Kur’ân-ı Kerîm’de İbrahim Sûresi, 42.ci âyetinde de;
"Zâlimlerin yapacakları şeylerden sakın. Allah’ı gafil zannetme. O, bunları ancak öyle bir gün için geciktiriyor ki, o (gün) gözler, dehşet içinde bakakalacaklardır" buyurulmuştur.
İslâmiyet’te; gayrimüslimlere de zulüm yapılamaz. Hişâm b.Hakim (Radiyallahu Anh), bir gün Şam’a uğramıştı. Güneşin altında tutulan bâzı kimselerin başlarına sıcak zeytinyağı döküldüğünü gördü ve ürpererek sormuştu:
"-Bu hâl nedir?.."
"- Haraç vergisini ödemeyen gayrimüslimler, işkenceye tâbi tutuluyorlar." demişlerdi. Bunun üzerine Hişâm;
"- Allah’a şahitlik ederim ki, Resûlüllah Aleyhisselam; (Dünya’da) insanlara işkence yapan kimseye, Allah, âhirette azap eder buyurmuştu" demişti.
Bütün dünyadaki insanlara hitap eden İslâmiyet, insanlar arasında barışın kurulmasına büyük önem vermiş, bütün insanların barış içinde ve kardeşçe yaşamalarını emretmiştir. Bunu kabul etmeyenler için, Bakara Sûresi 193.CÜ âyette;
"Fitne (kaynağı bulunan şirkten eser) kalmayıncaya ve din de, Allah’ın (dini diye tanınmış) oluncaya kadar onlarla savaşın. Vazgeçerlerse artık zâlimlerden başkasına hiç bir husumet yoktur." buyurulmuştur.

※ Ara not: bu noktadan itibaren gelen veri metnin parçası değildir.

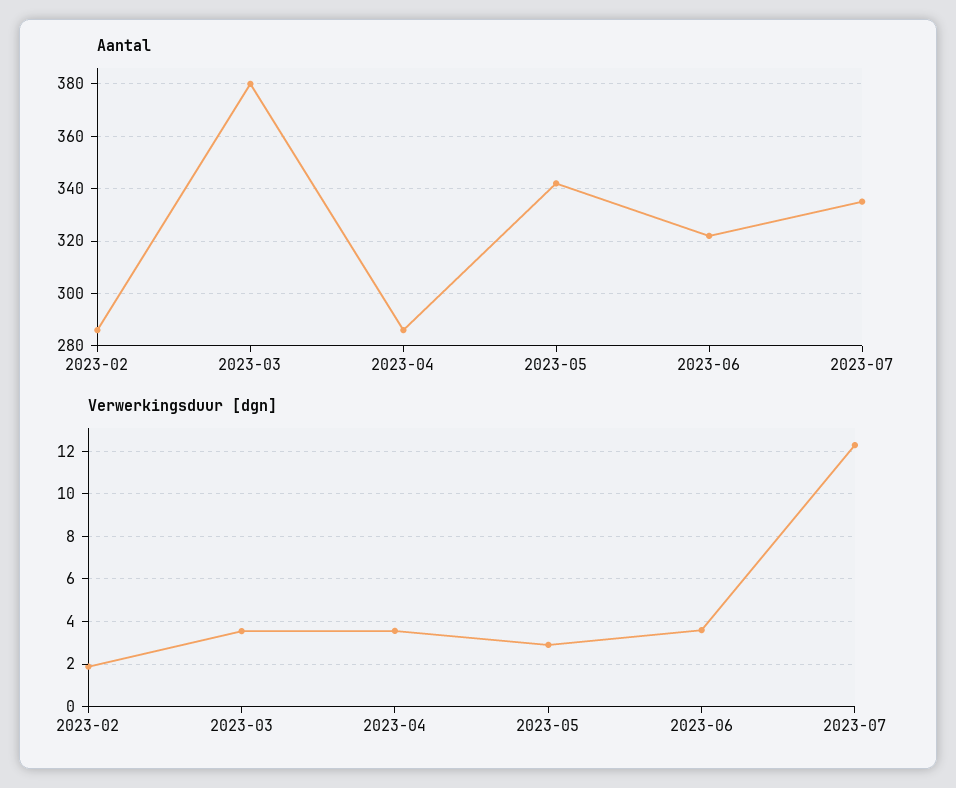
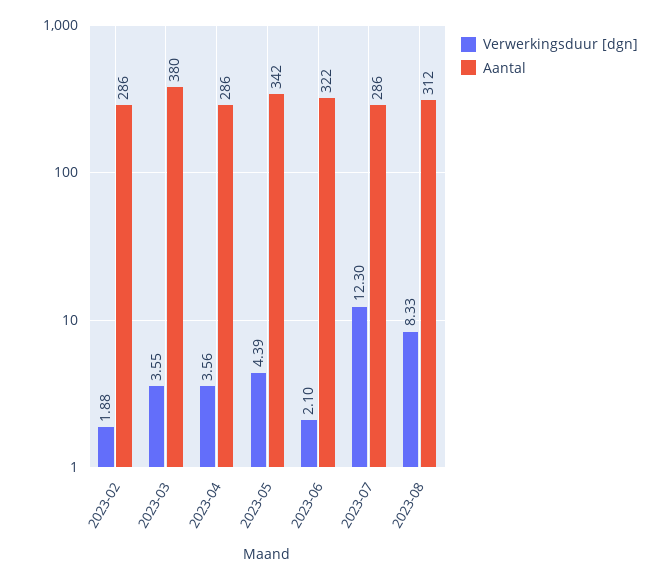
Aantal, 2023-07: 335 -> 286
Verwerkingsduur [dgn], 2023-05: 3 -> 4.39
Verwerkingsduur [dgn], 2023-06: 3.5 -> 2.1
Verwerkingsduur [dgn], 2023-08: none -> 8.33
Aantal, 2023-08: none -> 312

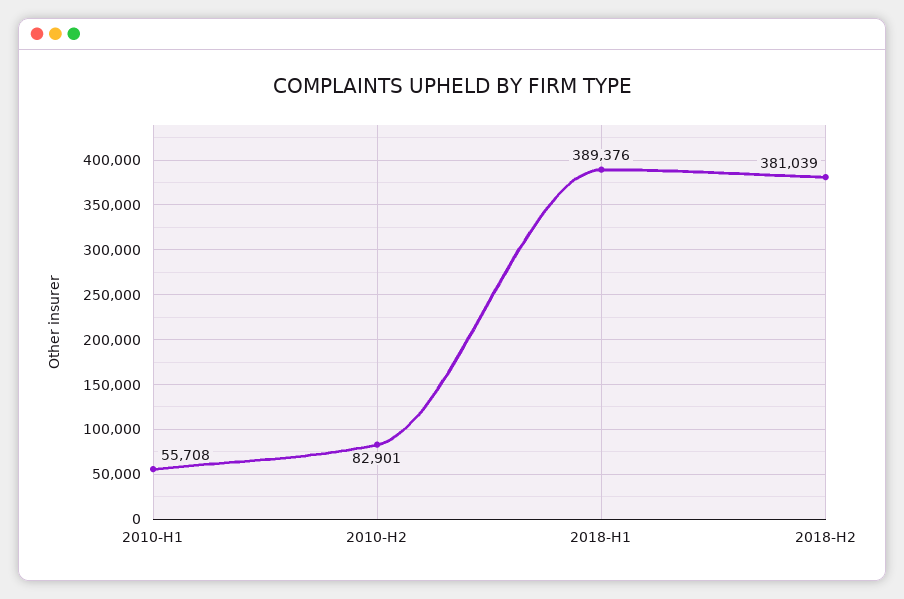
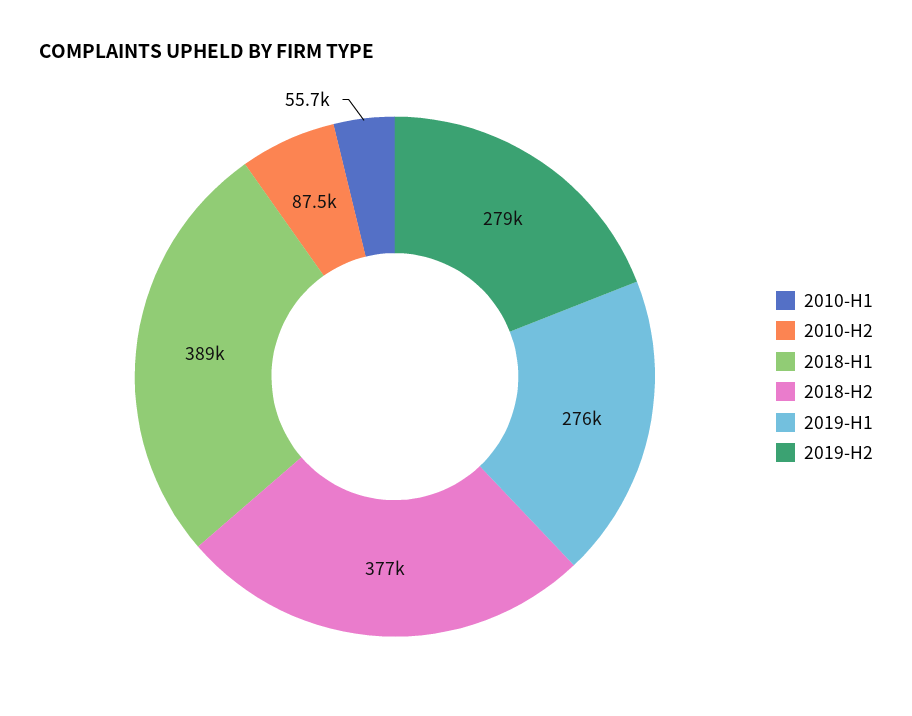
2010-H2: 82901 -> 87500
2018-H2: 381039 -> 377000
2019-H1: none -> 276000
2019-H2: none -> 279000

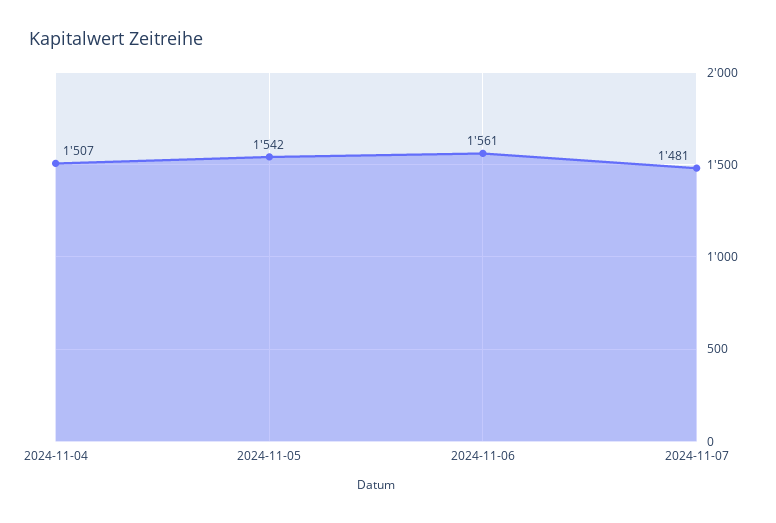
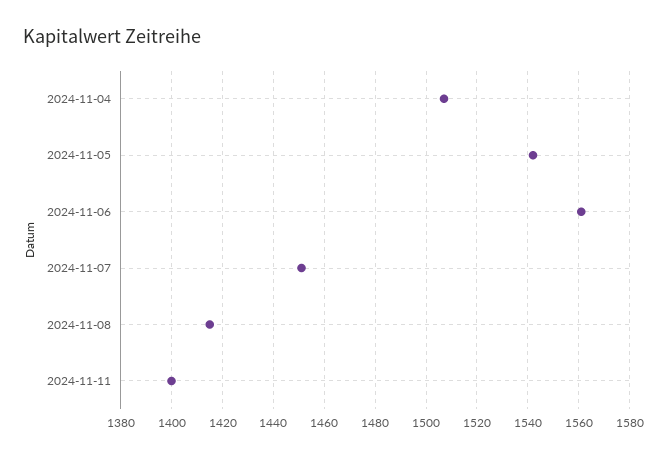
2024-11-07: 1481 -> 1450
2024-11-08: none -> 1415
2024-11-11: none -> 1400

Hucûrat Sûresi’nin 9.cu âyeti ise, aynen şöyledir:
"Eğer inananlardan iki zümre biribirleriyle savaşırlarsa, hemen aralarını bulun. Eğer biri, diğerinin üzerine saldırırsa, tecâvüz edenlerle, Allah’ın emrine dönünceye kadar savaşın. Eğer Allah’ın emrine dönerlerse, aralarını adaletle bulun. Âdil hareket edin. Şüphesiz ki Allah, âdil olanları sever."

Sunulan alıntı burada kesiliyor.